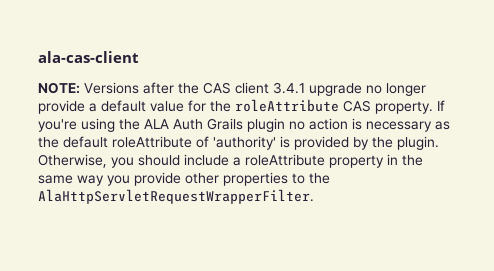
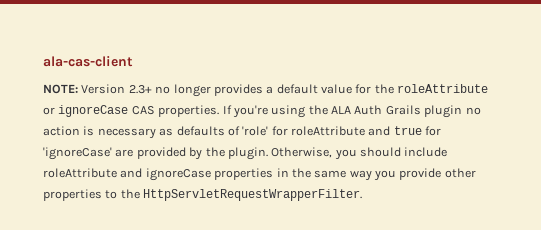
[84,82,362,96] Versions after the CAS client 3.4.1 upgrade -> [81,84,152,94] Version 2.3+
[38,100,85,114] provide -> [213,84,263,96] provides
[343,100,433,114] CAS property. -> [43,105,220,117] or ignoreCase CAS properties.
[38,136,290,150] the default roleAttribute of 'authority' is -> [176,126,442,136] [43,147,134,160] defaults of 'role' for roleAttribute and true for 'ignoreCase' are
[233,154,384,168] a roleAttribute property -> [43,168,274,181] roleAttribute and ignoreCase properties
[38,189,314,204] AlaHttpServletRequestWrapperFilter. -> [143,189,363,201] HttpServletRequestWrapperFilter.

*EXERCISE*
Return the opening line of the data above and every line after it up to and including the line that holds "[38,136,290,150] the default"; pictures stay out.

*ANSWER FOR THIS EXERCISE*
[84,82,362,96] Versions after the CAS client 3.4.1 upgrade -> [81,84,152,94] Version 2.3+
[38,100,85,114] provide -> [213,84,263,96] provides
[343,100,433,114] CAS property. -> [43,105,220,117] or ignoreCase CAS properties.
[38,136,290,150] the default roleAttribute of 'authority' is -> [176,126,442,136] [43,147,134,160] defaults of 'role' for roleAttribute and true for 'ignoreCase' are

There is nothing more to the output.